Cynthia Levin, the Unicorn’s artistic director, teamed up with the University of Missouri-Kansas City’s theater department for this show, and she marshals her resources wisely. We haven’t seen such a physically imposing set in the Unicorn since the scaffolding of “Bat Boy: The Musical.” Matthew Mott’s scenic design obliterates the proscenium and stretches from wall to wall. The set is a visual mashup that includes a log cabin and the Oval Office, with an area thrusting forward from center stage where much of the action takes place.
The show presents Jackson’s biography more or less accurately in broad, vaudevillian strokes. He makes war on the British and Native Americans and doubles the size of the United States through conquest. He runs for president, wins the popular vote but is robbed of his victory through political machinations. He runs again, wins this time and begins exercising executive authority regardless of legal niceties or the fine print in the Constitution. He butts heads with the Supreme Court and does battle with the Central Bank.
The show as written — and as realized by Levin and her collaborators — is filled with intentional anachronisms and incongruities, which are expressed vividly in Aaron Chvatal’s wild costumes.
Shea Coffman, costumed in tight jeans and a bloody shirt with a six-gun on his hip, rips across the stage with unrelenting energy as Jackson. He has a great voice and fulfills his primary responsibility: carrying the show.
But Coffman is surrounded by formidable talent. The gifted Katie Karel makes an indelible impression as Rachel Jackson, while the veteran Matthew Rapport turns in a succession of small comic performances in multiple roles. So do Vi Tran and Sam Wright.
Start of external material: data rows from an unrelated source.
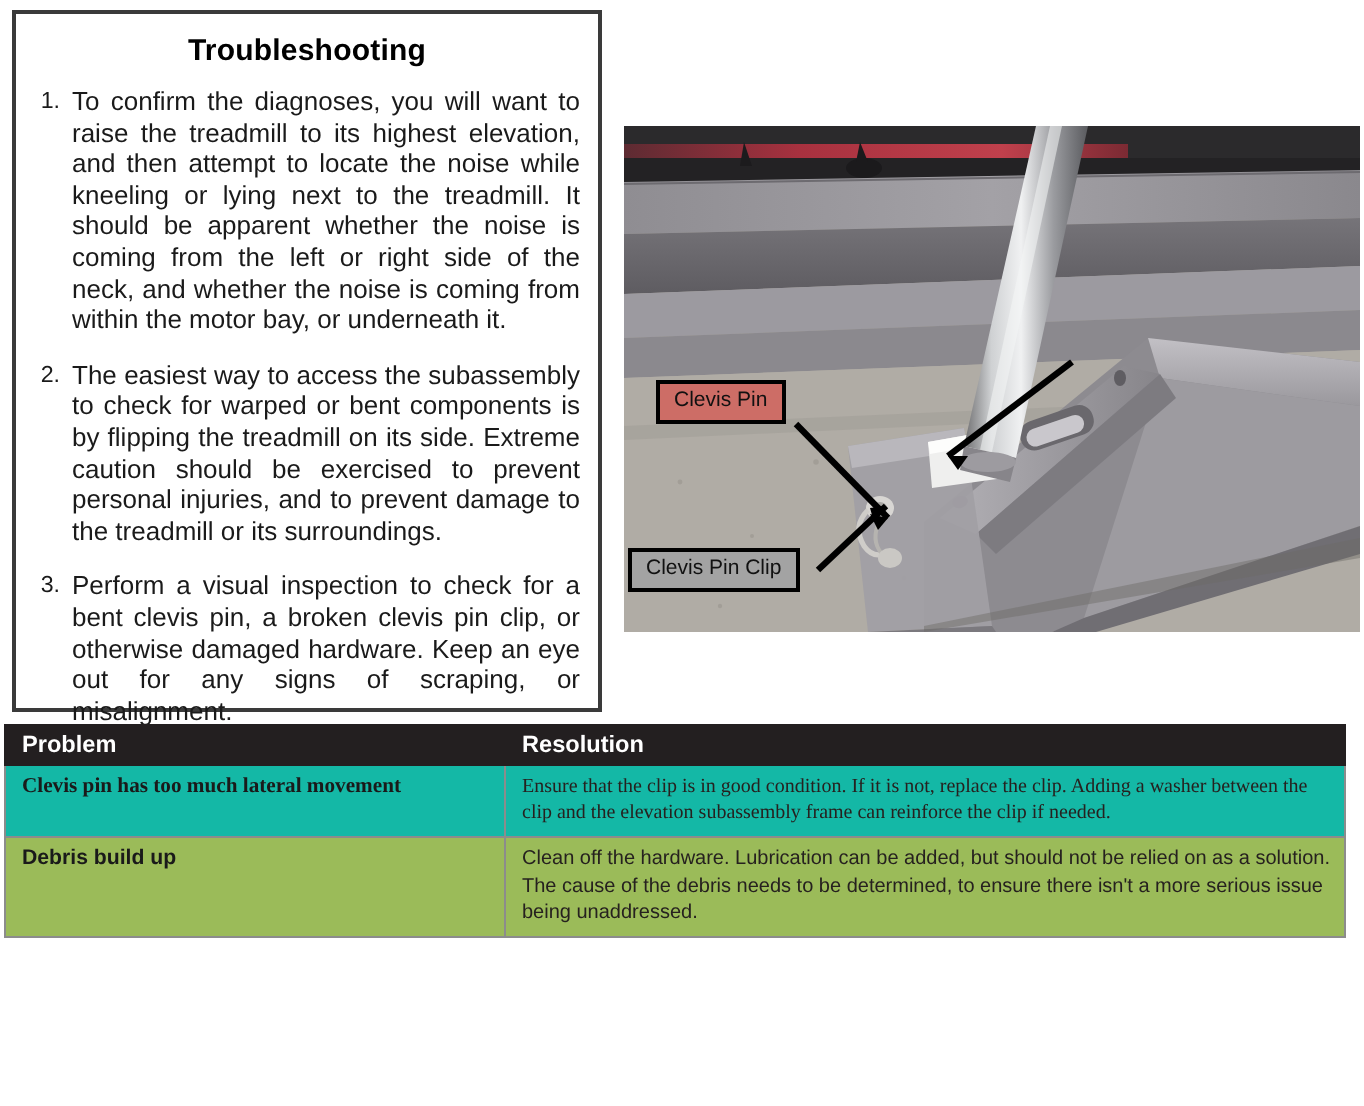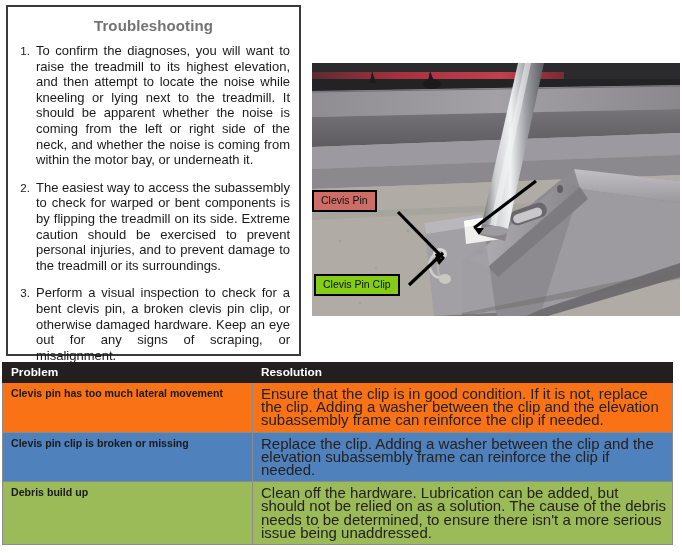--- a/index.html
+++ b/index.html
@@ -27,21 +27,21 @@
     background: #ffffff;
     box-sizing: border-box;
     padding: 8px 9px 4px 9px;
   }
   #instructions-title {
     text-align: center;
     font-weight: bold;
     font-size: 15px;
     letter-spacing: 0.1px;
     margin: 2px 0 9px 0;
-    color: #737373;
+    color: #000000;
   }
   .step {
     display: flex;
     align-items: flex-start;
     margin-bottom: 12px;
   }
   .step-num {
     width: 19px;
     flex: 0 0 19px;
     font-size: 11.6px;
@@ -118,21 +118,21 @@
     background: #231f20;
     color: #ffffff;
     text-align: left;
     font-size: 11.8px;
     font-weight: bold;
     padding: 2px 6px 3px 8px;
     border: 1px solid #231f20;
   }
   #issue-table td {
     vertical-align: top;
-    font-size: 15px;
+    font-size: 10px;
     line-height: 13.2px;
     border: 1px solid #8c8c8c;
     padding: 4px 6px 5px 8px;
   }
   #issue-table td.problem-cell {
     font-weight: bold;
     font-size: 10.6px;
     color: #1a1a1a;
   }
   #issue-table td.resolution-cell {
@@ -272,46 +272,42 @@
 
   <svg class="leader" style="left:0;top:0;width:368px;height:253px" viewBox="0 0 368 253">
     <path d="M86 149 L132 196" stroke="#000000" stroke-width="3.2" fill="none"></path>
     <path d="M132 196 l-9 -2 l4 8 z" fill="#000000"></path>
     <path d="M224 118 L162 165" stroke="#000000" stroke-width="3.2" fill="none"></path>
     <path d="M162 165 l10 0 l-5 7 z" fill="#000000"></path>
     <path d="M97 222 L131 190" stroke="#000000" stroke-width="3.2" fill="none"></path>
     <path d="M131 190 l-8 1 l2 7 z" fill="#000000"></path>
   </svg>
 
-  <div class="callout" id="callout-clevis-pin" style="background: rgb(205, 109, 102);">
+  <div class="callout" id="callout-clevis-pin" style="background: rgb(205, 109, 102); margin-left: 16px;">
     <span>Clevis Pin</span>
   </div>
-  <div class="callout" id="callout-clevis-pin-clip" style="background: #84cc16;">
+  <div class="callout" id="callout-clevis-pin-clip" style="background: #a3a3a3;">
     <span>Clevis Pin Clip</span>
   </div>
 </div>
 
 <table id="issue-table">
   <colgroup>
     <col class="c-problem">
     <col class="c-resolution">
   </colgroup>
   <thead>
     <tr>
       <th style="background: rgb(35, 31, 32); border-color: rgb(35, 31, 32);">Problem</th>
       <th style="background: rgb(35, 31, 32); border-color: rgb(35, 31, 32);">Resolution</th>
     </tr>
   </thead>
   <tbody id="table-body">
-      <tr style="background: #f97316;">
+      <tr style="background: #14b8a6; font-family: Liberation Serif, serif;">
         <td class="problem-cell">Clevis pin has too much lateral movement</td>
         <td class="resolution-cell">Ensure that the clip is in good condition. If it is not, replace the clip. Adding a washer between the clip and the elevation subassembly frame can reinforce the clip if needed.</td>
-      </tr>
-      <tr style="background: rgb(79, 129, 189);">
-        <td class="problem-cell">Clevis pin clip is broken or missing</td>
-        <td class="resolution-cell">Replace the clip. Adding a washer between the clip and the elevation subassembly frame can reinforce the clip if needed.</td>
       </tr>
       <tr style="background: rgb(155, 187, 89);">
         <td class="problem-cell">Debris build up</td>
         <td class="resolution-cell">Clean off the hardware. Lubrication can be added, but should not be relied on as a solution. The cause of the debris needs to be determined, to ensure there isn't a more serious issue being unaddressed.</td>
       </tr>
     </tbody>
 </table>
 
 </body></html>

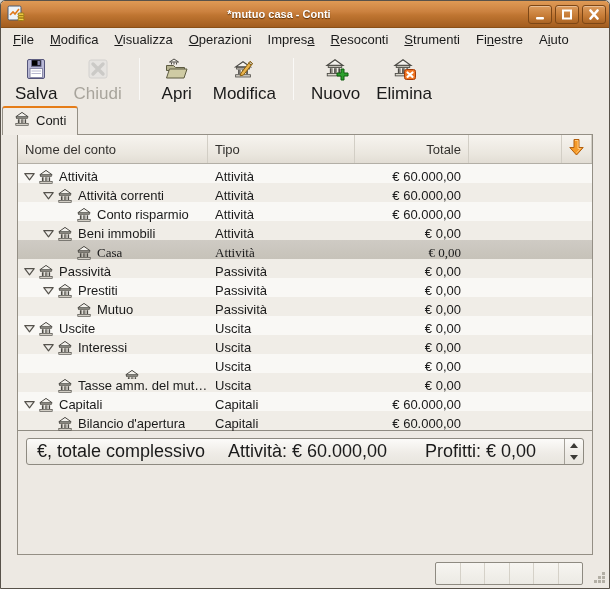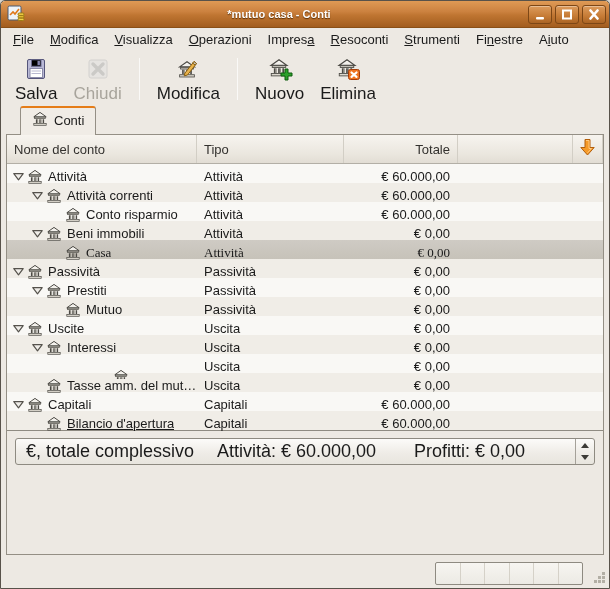--- a/index.html
+++ b/index.html
@@ -25,25 +25,25 @@
 
   
   .toolbar{height:55px;flex:none;display:flex;align-items:center;padding:2px 6px;background:#ede9e3;}
   .tb-btn{min-width:56px;padding:2px 8px;display:flex;flex-direction:column;align-items:center;gap:2px;border-radius:3px;}
   .tb-btn .tb-label{font-size:17px;line-height:15px;}
   .tb-btn.disabled .tb-label{color:#a8a49c;}
   .tb-btn.disabled svg{opacity:.55;filter:grayscale(1);}
   .tb-sep{width:1px;height:42px;background:#c6c2ba;border-right:1px solid #faf9f7;margin:0 9px;}
 
   
-  .tabbar{height:28px;flex:none;display:flex;align-items:flex-end;padding:2px 0 0 19px;background:#ede9e3;}
+  .tabbar{height:28px;flex:none;display:flex;align-items:flex-end;padding:2px 0 0 1px;background:#ede9e3;}
   .tab{display:flex;align-items:center;gap:6px;padding:3px 11px 5px;background:#f0ece6;
     border:1px solid #948f85;border-bottom:none;border-top:2px solid var(--accent,#e57d19);
     border-radius:3px 3px 0 0;position:relative;z-index:2;margin-bottom:-1px;font-size:13px;}
-  .page{flex:1;margin:0 5px;border:1px solid #948f85;background:#ede9e3;display:flex;flex-direction:column;position:relative;z-index:1;}
+  .page{flex:1;margin:0 16px;border:1px solid #948f85;background:#ede9e3;display:flex;flex-direction:column;position:relative;z-index:1;}
 
   
   .tree{flex:none;border-bottom:1px solid #8f8b82;background:#f9f8f5;}
   .grid-cols{display:grid;grid-template-columns:190px 147px 114px 1fr 30px;}
   .tree-header{height:29px;background:linear-gradient(#f7f4ef,#eae6de 70%,#e2ddd4);border-bottom:1px solid #b3afa6;}
   .hcell{display:flex;align-items:center;padding:0 7px;border-right:1px solid #d2cec5;font-size:13px;color:#33312e;overflow:hidden;white-space:nowrap;}
   .hcell.num{justify-content:flex-end;}
   .hcell.iconcol{justify-content:center;padding:0 2px;}
   .row{height:19px;align-items:center;font-size:13px;white-space:nowrap;}
   .row:nth-child(odd){background:#f9f8f5;}
@@ -139,20 +139,33 @@
       </div>
       <div class="tb-btn disabled">
         <span><svg width="24" height="24" viewBox="0 0 24 24">
       <rect x="3" y="3" width="18" height="18" rx="2" fill="#e4e1da" stroke="#c2beb5"></rect>
       <path d="M7 7 L17 17 M17 7 L7 17" stroke="#b5b1a8" stroke-width="3.4" stroke-linecap="round"></path>
     </svg></span>
         <span class="tb-label">Chiudi</span>
       </div>
       <div class="tb-sep"></div>
       <div class="tb-btn">
+        <span><svg width="26" height="24" viewBox="0 0 26 24">
+      <path d="M10 2 L14.5 5 H5.5 Z" fill="#efede6" stroke="#4c4a45"></path>
+      <g stroke="#4c4a45">
+              <line x1="7.5" y1="5.5" x2="7.5" y2="7.5"></line>
+              <line x1="10" y1="5.5" x2="10" y2="7.5"></line>
+              <line x1="12.5" y1="5.5" x2="12.5" y2="7.5"></line>
+            </g>
+      <path d="M2.5 8.5 h7 l2 2 h9 v3 h-18 Z" fill="#b8b490" stroke="#5c5a40"></path>
+      <path d="M2.5 21 L5.5 12 h17.5 l-3 9 Z" fill="#cfcba4" stroke="#5c5a40"></path>
+    </svg></span>
+        <span class="tb-label">Apri</span>
+      </div>
+      <div class="tb-btn">
         <span><svg width="24" height="24" viewBox="0 0 24 24">
       <g transform="translate(1.5,3)">
               <svg width="19" height="19" viewBox="0 0 16 16">
     <path d="M1.8 5.8 L8 1.4 L14.2 5.8 Z" fill="#f3f1ec" stroke="#4c4a45" stroke-width="1"></path>
     <rect x="2.6" y="6.2" width="10.8" height="1.4" fill="#dbd7cd" stroke="#4c4a45" stroke-width="0.7"></rect>
     <g stroke="#4c4a45" stroke-width="1.4">
       <line x1="4.6" y1="8.2" x2="4.6" y2="12"></line>
                   <line x1="8" y1="8.2" x2="8" y2="12"></line>
                   <line x1="11.4" y1="8.2" x2="11.4" y2="12"></line>
     </g>
@@ -600,21 +613,21 @@
     <rect x="1.8" y="12.4" width="12.4" height="1.9" fill="#dbd7cd" stroke="#4c4a45" stroke-width="0.7"></rect>
   </svg></span>
               <span class="row-label">Capitali</span>
             </div>
             <div class="cell type">Capitali</div>
             <div class="cell num">€ 60.000,00</div>
             <div class="cell"></div>
             <div class="cell"></div>
           </div>
           <div class="row grid-cols">
-            <div class="cell name" style="padding-left: 23px; text-decoration: underline;">
+            <div class="cell name" style="padding-left: 23px;">
               <span class="expander"></span>
               <span class="acct-icon"><svg width="16" height="16" viewBox="0 0 16 16">
     <path d="M1.8 5.8 L8 1.4 L14.2 5.8 Z" fill="#f3f1ec" stroke="#4c4a45" stroke-width="1"></path>
     <rect x="2.6" y="6.2" width="10.8" height="1.4" fill="#dbd7cd" stroke="#4c4a45" stroke-width="0.7"></rect>
     <g stroke="#4c4a45" stroke-width="1.4">
       <line x1="4.6" y1="8.2" x2="4.6" y2="12"></line>
                     <line x1="8" y1="8.2" x2="8" y2="12"></line>
                     <line x1="11.4" y1="8.2" x2="11.4" y2="12"></line>
     </g>
     <g stroke="#8d8a82" stroke-width="1">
Chioma Anyanwu’s charismatic presence gets our attention as a member of the ensemble and Megan Herrera has some very funny bits throughout the performance. Jacob Aaron Cullum is hilarious as Monroe and other ensemble roles. Solid work is registered by Trista Smith as the Storyteller while Jeff Berger, who plays Van Buren and other roles, demonstrates innate comic skills. Rafi Cedeno delivers an impressive deadpan performance as Black Fox, Jackson’s sold-out “ally,” and other small ensemble roles.
A tight band led by guitarist Cody Wyoming supports the singers, although the Saturday night performance might have benefited if somebody had dialed back the volume on the voice mics. The Unicorn is an intimate theater, not an arena.
There is no way to fault the actors or musicians, or the ideas driving the execution. What is missing is a coherent relationship between the historical era being depicted and the glib, attitudinal, self-consciously ironic world of a rock musical. Some of the historical events do resonate. We all are familiar with disputed elections, the power of the banks and the influence of the monied aristocracy, but there’s no connective tissue between the show’s disparate elements.
The result is a wild, acerbically entertaining piece of theater that seems utterly arbitrary.